I was on my way to give some orders about my patient’s breakfast, when Mr. Grey came into the sitting-room and met me face to face. He had a newspaper in his hand and my heart stood still as I noted his altered looks and disturbed manner. Were these due to anything he had found in those columns? It was with difficulty that I kept my eyes from the paper which he held in such a manner as to disclose its glaring head-lines. These I dared not read with his eyes fixed on mine.
“How is Miss Grey? How is my daughter?” he asked in great haste and uneasiness. “Is she better this morning, or—worse?”
“Better,” I assured him, and was greatly astonished to see his brow instantly clear.
“Really?” he asked. “You really consider her better? The doctors say so’ but I have not very much faith in doctors in a case like this,” he added.
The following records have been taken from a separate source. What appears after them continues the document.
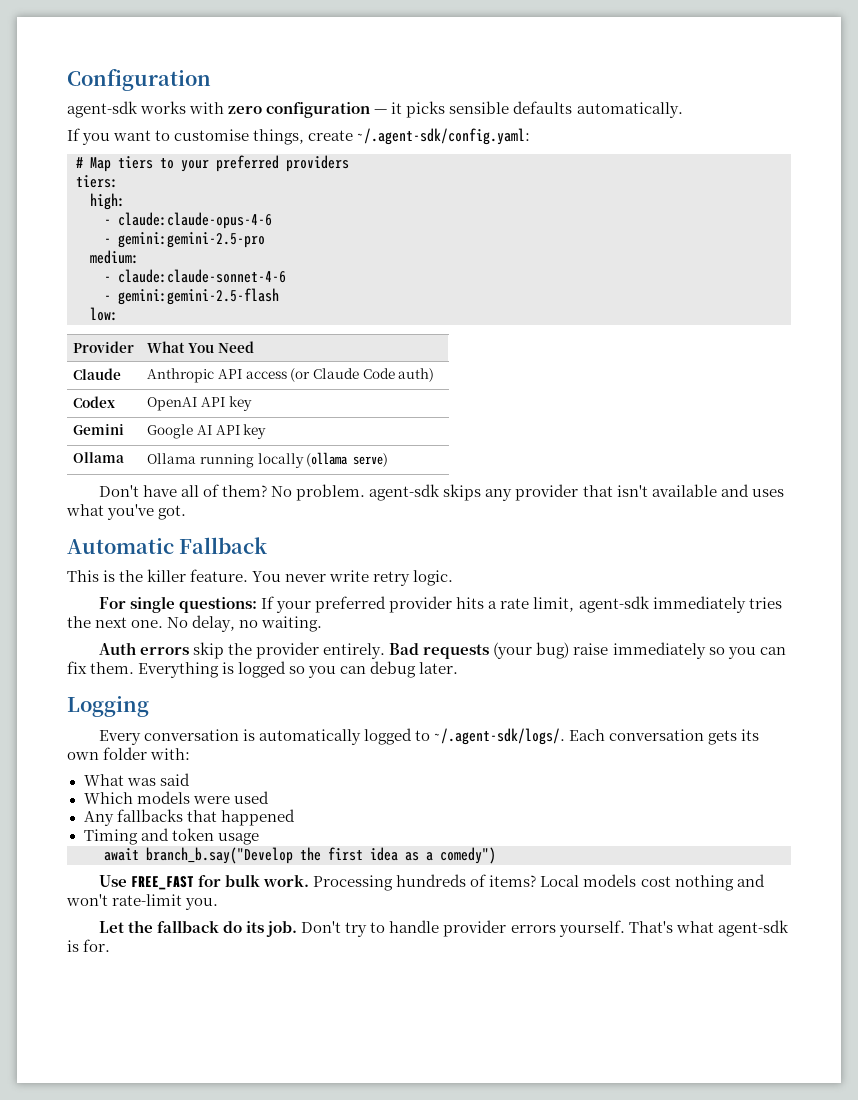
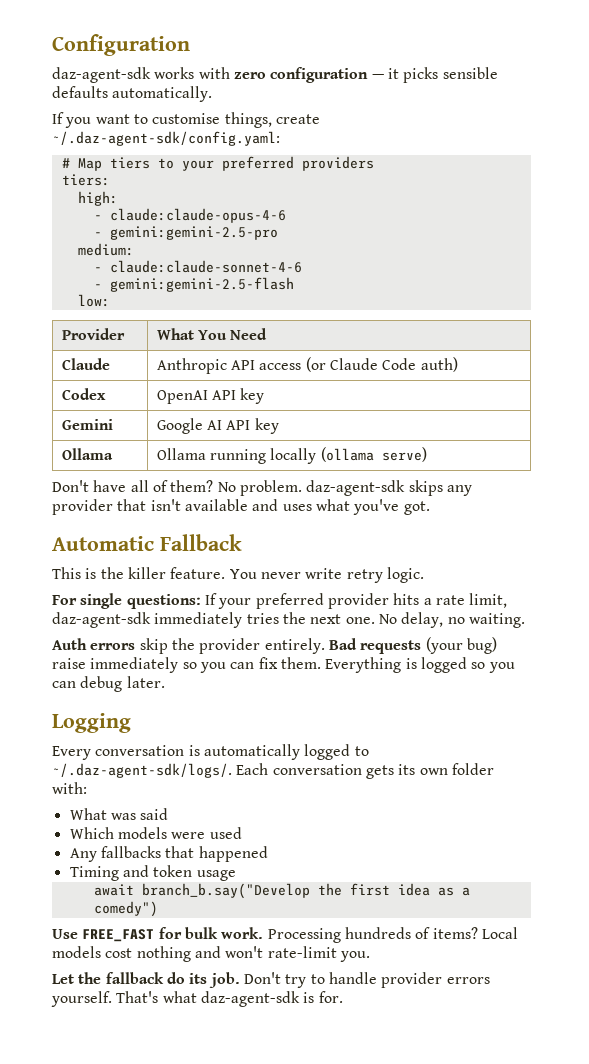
- agent-sdk works with zero configuration — it picks sensible defaults automatically.
+ daz-agent-sdk works with zero configuration — it picks sensible defaults automatically.
- If you want to customise things, create ~/.agent-sdk/config.yaml:
+ If you want to customise things, create ~/.daz-agent-sdk/config.yaml:
- No problem. agent-sdk skips any provider that isn't available and uses what you've got.
+ No problem. daz-agent-sdk skips any provider that isn't available and uses what you've got.
- For single questions: If your preferred provider hits a rate limit, agent-sdk immediately tries the next one.
+ For single questions: If your preferred provider hits a rate limit, daz-agent-sdk immediately tries the next one.
- Every conversation is automatically logged to ~/.agent-sdk/logs/. Each conversation gets its own folder with:
+ Every conversation is automatically logged to ~/.daz-agent-sdk/logs/. Each conversation gets its own folder with:
- That's what agent-sdk is for.
+ That's what daz-agent-sdk is for.

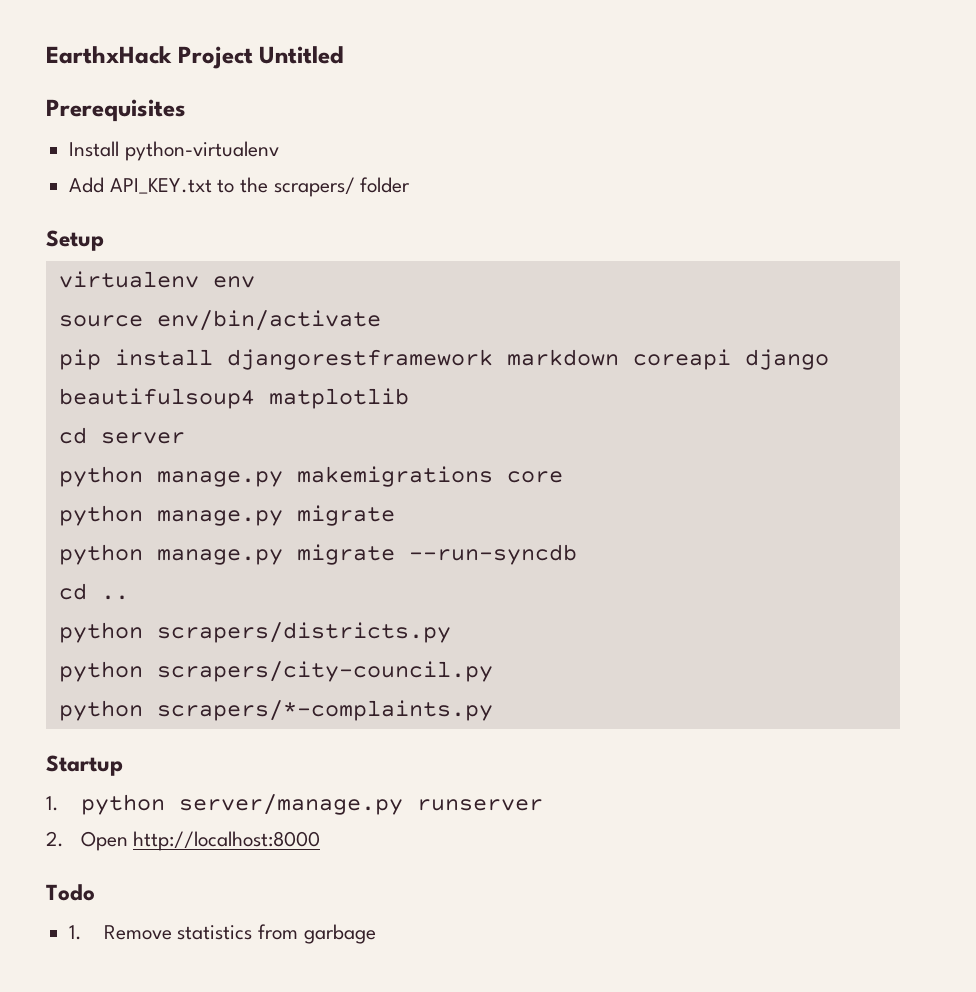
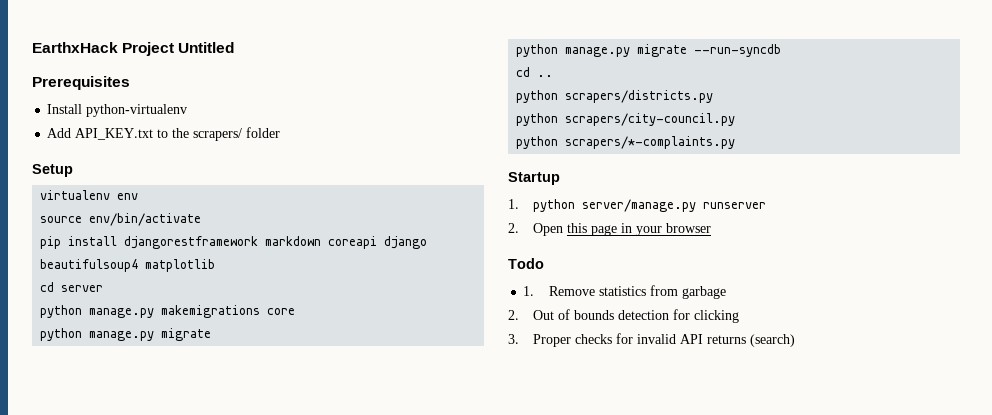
- 2. Open http://localhost:8000
+ 2. Open this page in your browser
+ 2. Out of bounds detection for clicking
+ 3. Proper checks for invalid API returns (search)

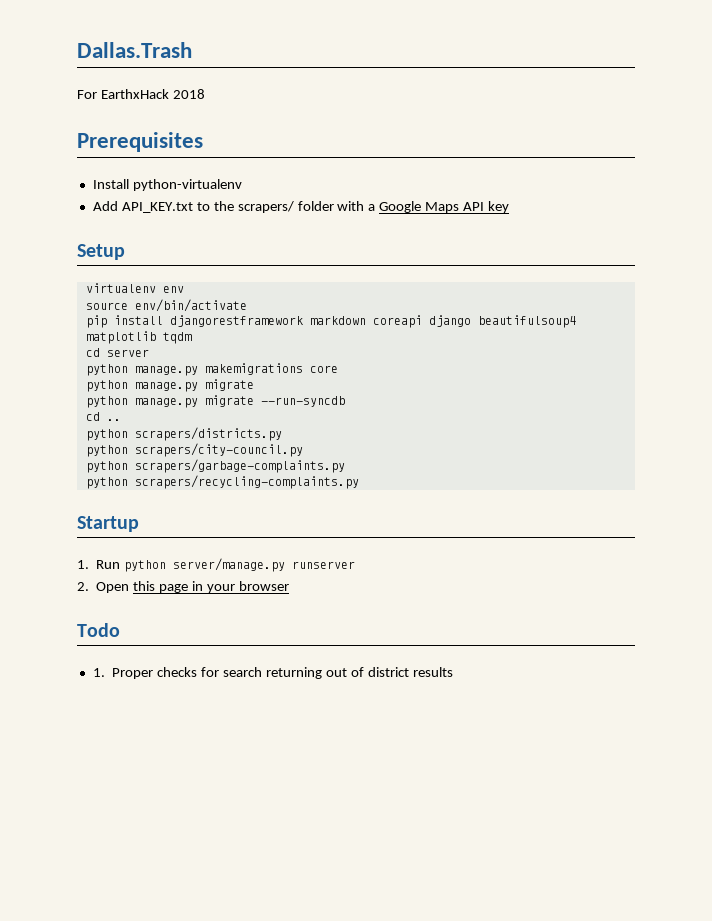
- EarthxHack Project Untitled
+ Dallas.Trash
+ For EarthxHack 2018
- Add API_KEY.txt to the scrapers/ folder
+ Add API_KEY.txt to the scrapers/ folder with a Google Maps API key
- pip install djangorestframework markdown coreapi django beautifulsoup4 matplotlib
+ pip install djangorestframework markdown coreapi django beautifulsoup4 matplotlib tqdm
- python scrapers/*-complaints.py
+ python scrapers/garbage-complaints.py
+ python scrapers/recycling-complaints.py
- 1. python server/manage.py runserver
+ 1. Run python server/manage.py runserver
- 1. Remove statistics from garbage
- 2. Out of bounds detection for clicking
- 3. Proper checks for invalid API returns (search)
+ 1. Proper checks for search returning out of district results

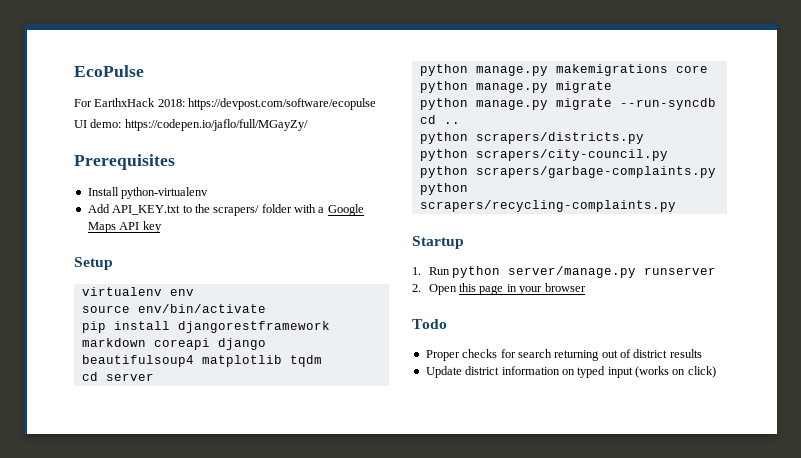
- Dallas.Trash
+ EcoPulse
- For EarthxHack 2018
+ For EarthxHack 2018: https://devpost.com/software/ecopulse
+ UI demo: https://codepen.io/jaflo/full/MGayZy/
- 1. Proper checks for search returning out of district results
+ Proper checks for search returning out of district results
+ Update district information on typed input (works on click)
“I have seen no reason to distrust them,” I protested. “Miss Grey’s illness, while severe, does not appear to be of an alarming nature. But then I have had very little experience out of the hospital. I am young yet, Mr. Grey.”
He looked as if he quite agreed with me in this estimate of myself, and, with a brow still clouded, passed into his daughter’s room, the paper in his hand. Before I joined them I found and scanned another journal. Expecting great things, I was both surprised and disappointed to find only a small paragraph devoted to the Fairbrother case. In this it was stated that the authorities hoped for new light on this mystery as soon as they had located a certain witness, whose connection with the crime they had just discovered. No more, no less than was contained in Inspector Dalzell’s letter. How could I bear it,—the suspense, the doubt,—and do my duty to my patient! Happily, I had no choice. I had been adjudged equal to this business and I must prove myself to be so. Perhaps my courage would revive after I had had my breakfast; perhaps then I should be able to fix upon the identity of the new witness,—something which I found myself incapable of at this moment.